REQUIREMENT => Select the lines below containing the word "Jmol".

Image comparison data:
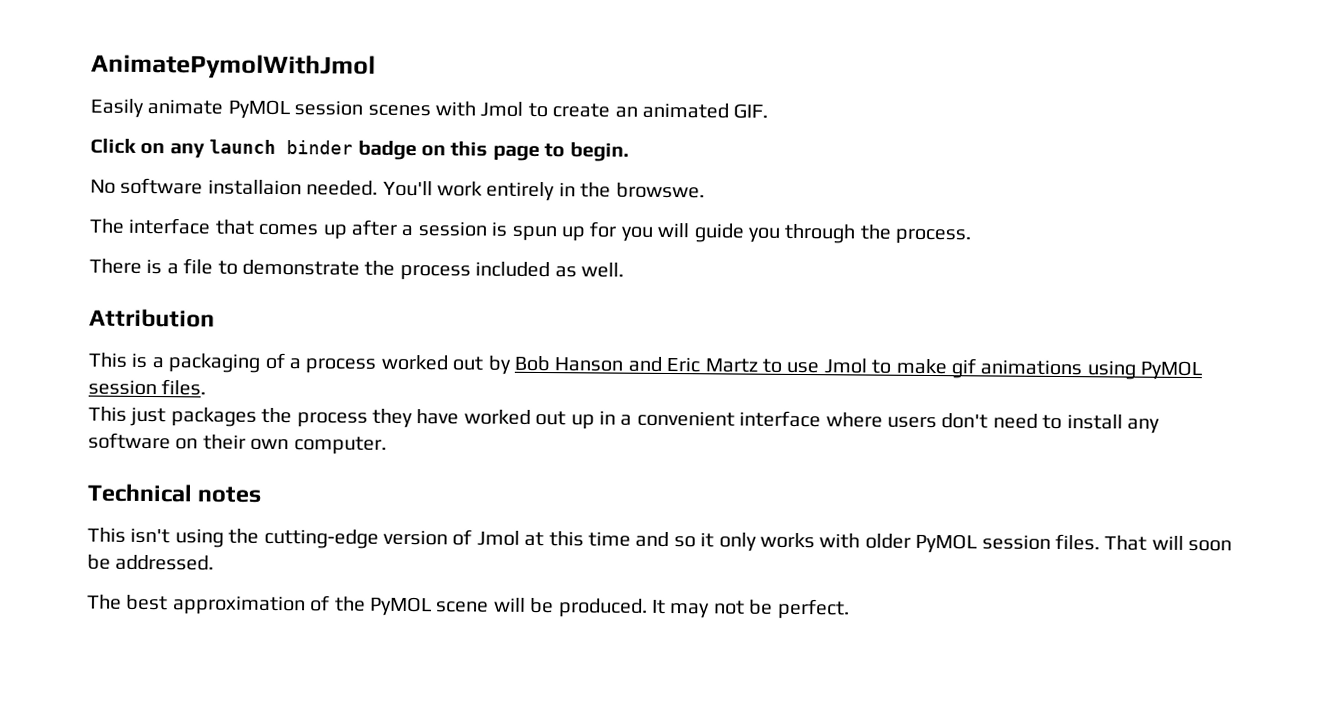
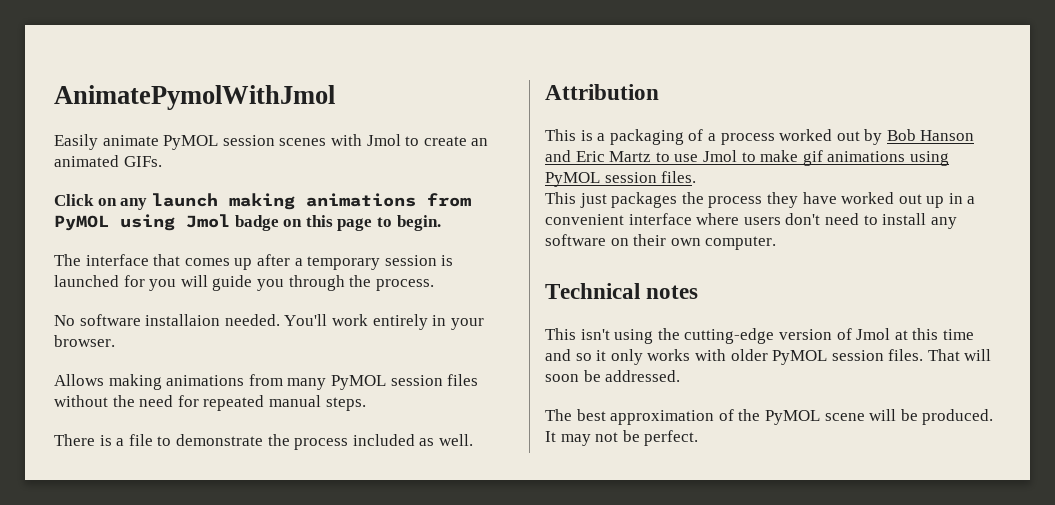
[733,103,769,119] GIF. -> [123,156,162,167] GIFs.
[286,140,354,155] binder -> [228,193,471,210] [54,214,230,231] making animations from PyMOL using Jmol
(629, 152) none -> [54,254,454,270] [54,275,434,291] // The interface that comes up after a temporary session is launched for you will guide you through the process.
[580,182,705,199] [89,217,972,245] the browswe. // The interface that comes up after a session is spun up for you will guide you through the process. -> [450,318,484,330] [54,335,115,347] [54,374,479,390] [54,395,366,411] your browser. // Allows making animations from many PyMOL session files without the need for repeated manual steps.

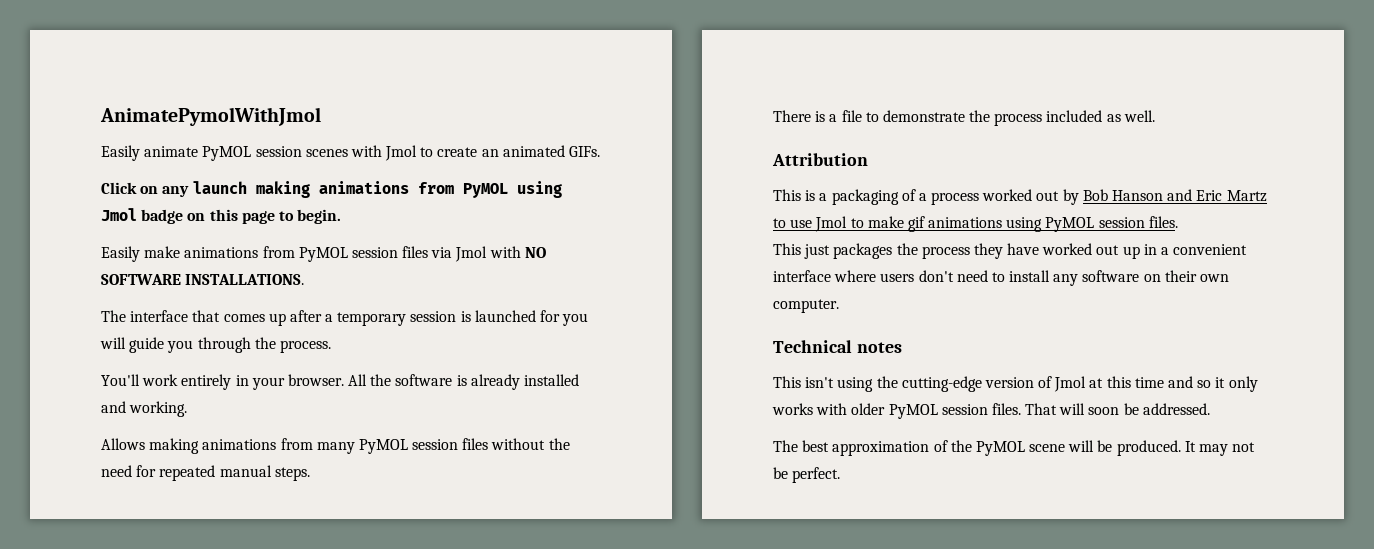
(441, 223) none -> [101,246,546,262] [101,274,305,285] // Easily make animations from PyMOL session files via Jmol with NO SOFTWARE INSTALLATIONS.
[54,314,280,326] No software installaion needed. -> (331, 346) none
(115, 341) none -> [348,374,580,390] [101,401,188,417] All the software is already installed and working.

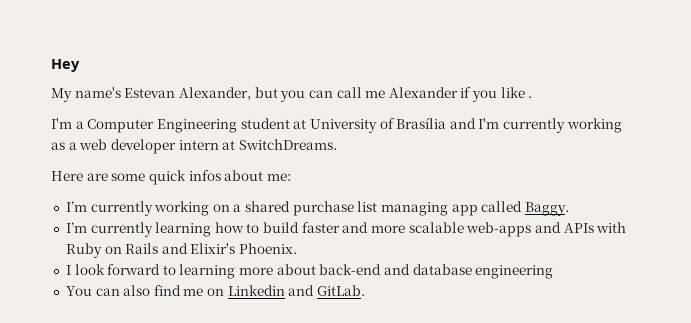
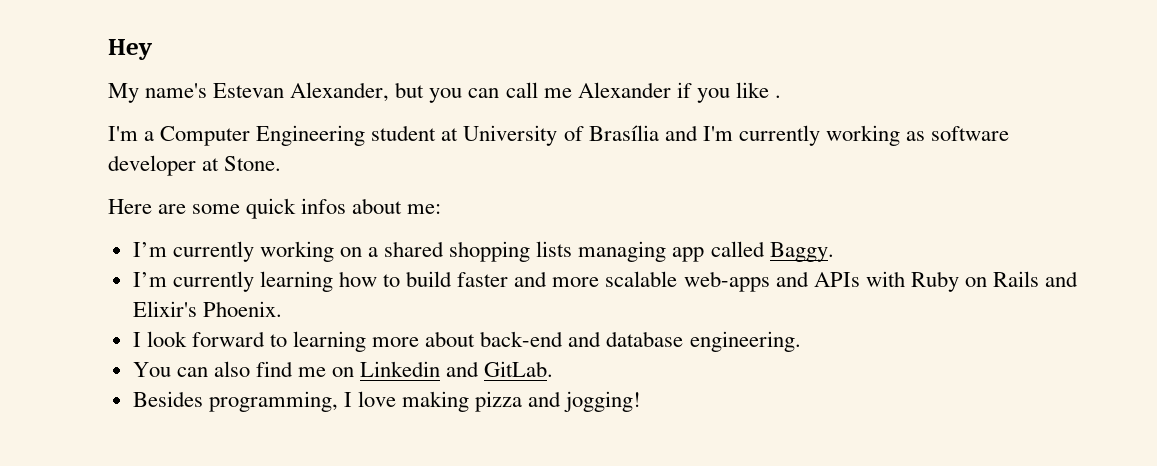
[68,139,337,154] a web developer intern at SwitchDreams. -> [931,126,1010,141] [108,155,282,176] software developer at Stone.
[292,201,378,216] purchase list -> [449,241,573,262] shopping lists
[475,265,554,279] engineering -> [689,331,801,352] engineering.
(366, 290) none -> [132,391,642,412] // Besides programming, I love making pizza and jogging!

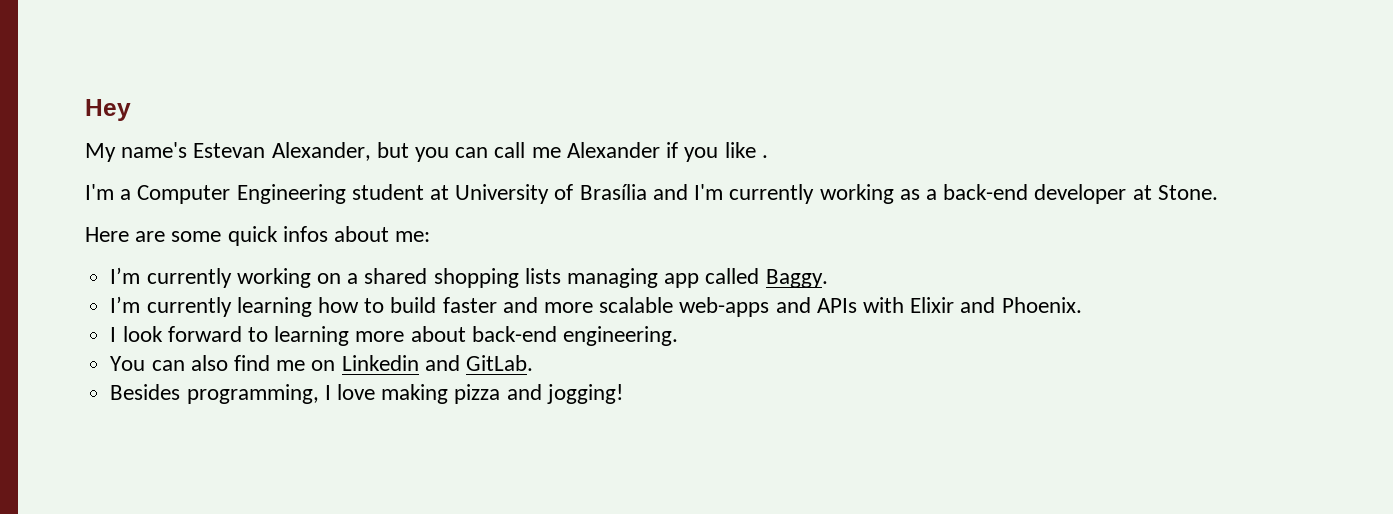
[931,126,1010,141] software -> [925,184,1029,200] a back-end
[910,271,1079,292] [132,301,197,317] Ruby on Rails and Elixir's -> [910,297,996,313] Elixir and
[568,331,684,347] and database -> (557, 334) none

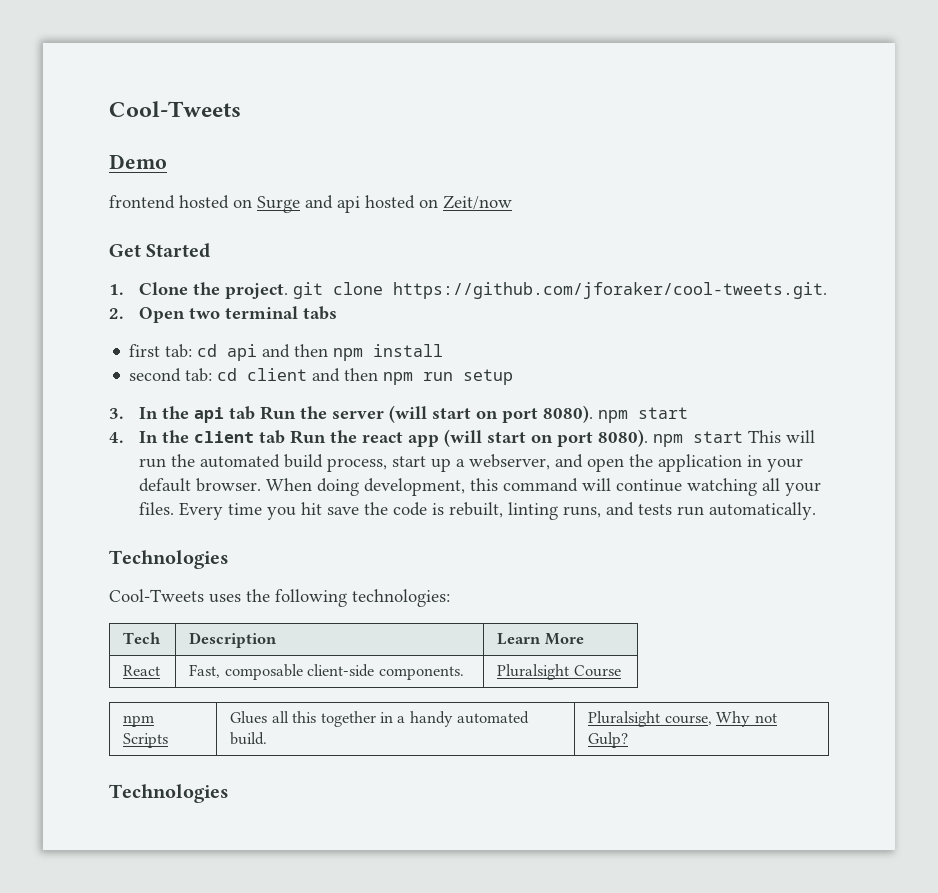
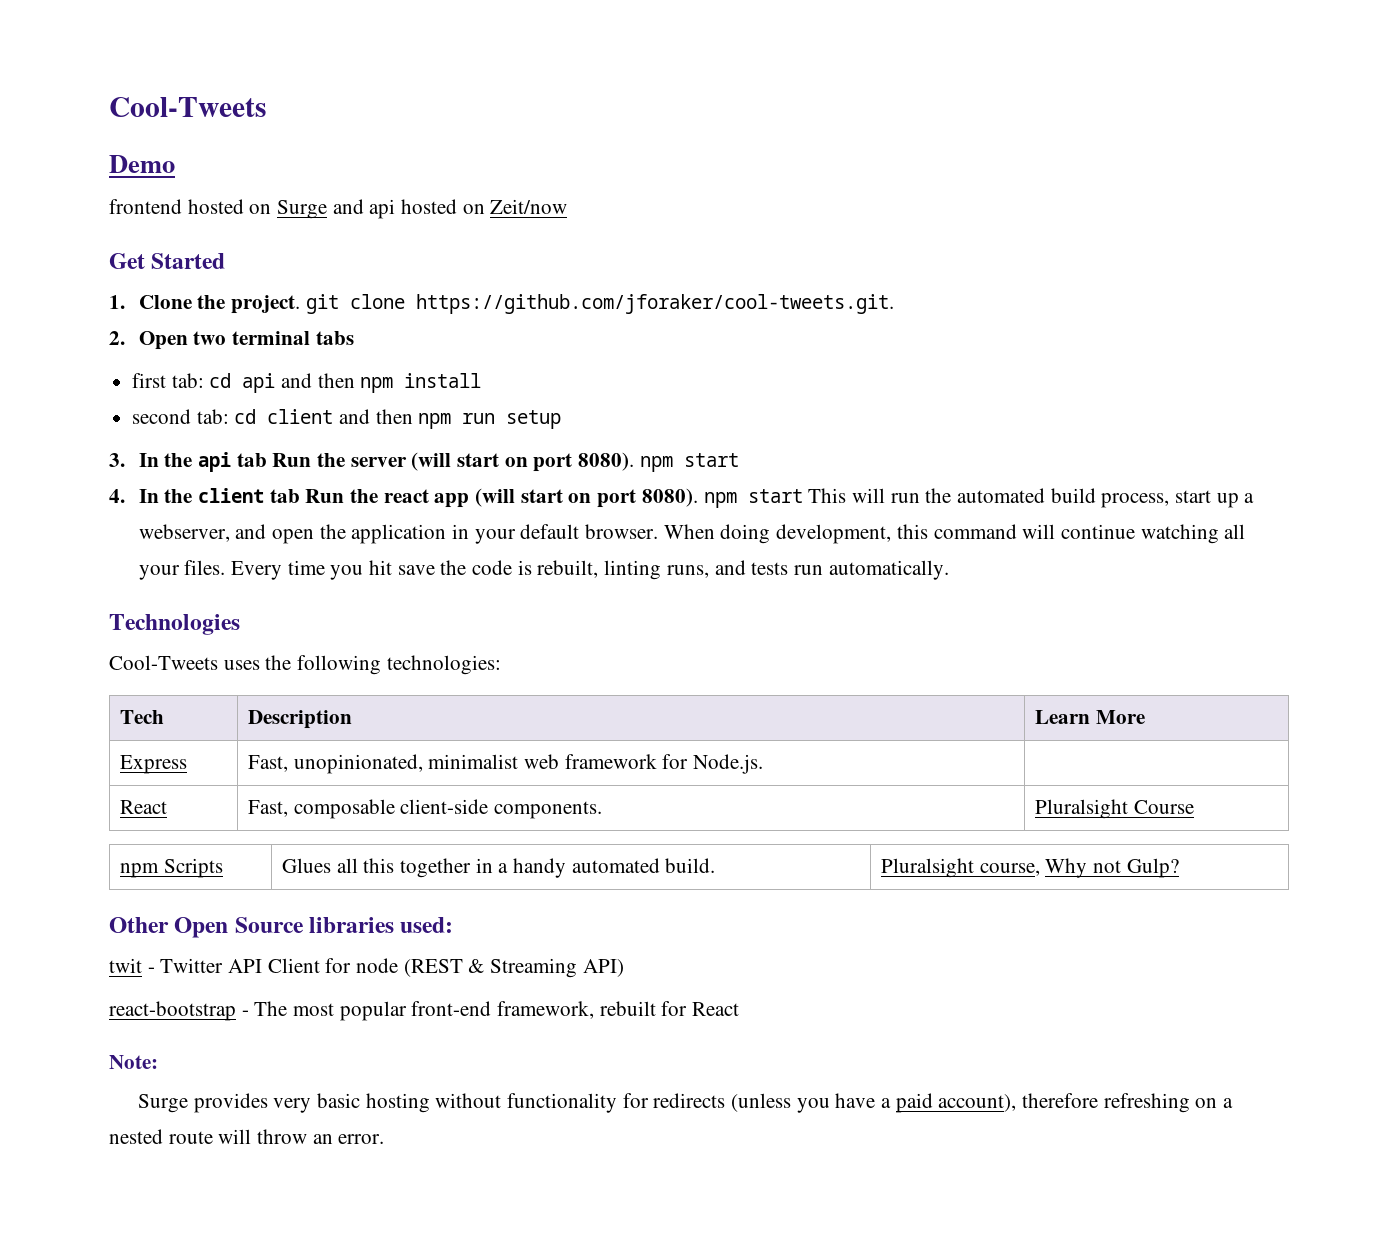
(584, 639) none -> [119,755,187,774] [247,754,763,774] // Express | Fast, unopinionated, minimalist web framework for Node.js. |
[109,784,229,803] Technologies -> [109,917,454,938] [109,958,624,978] [109,1001,740,1021] [109,1055,158,1069] [137,1093,1233,1113] [109,1129,385,1144] Other Open Source libraries used: // twit - Twitter API Client for node (REST & Streaming API) // react-bootstrap - The most popular front-end framework, rebuilt for React // Note: // Surge provides very basic hosting without functionality for redirects (unless you have a paid account), therefore refreshing on a nested route will throw an error.

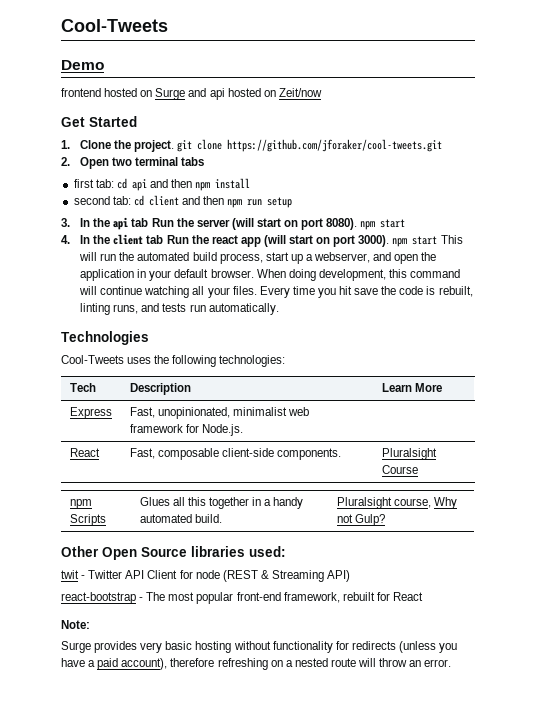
[415,294,894,314] https://github.com/jforaker/cool-tweets.git. -> [227,139,443,152] https://github.com/jforaker/cool-tweets.git
[641,488,698,507] 8080). -> [358,235,390,247] 3000).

SOLUTION FOR THIS EXERCISE =>
[286,140,354,155] binder -> [228,193,471,210] [54,214,230,231] making animations from PyMOL using Jmol
(441, 223) none -> [101,246,546,262] [101,274,305,285] // Easily make animations from PyMOL session files via Jmol with NO SOFTWARE INSTALLATIONS.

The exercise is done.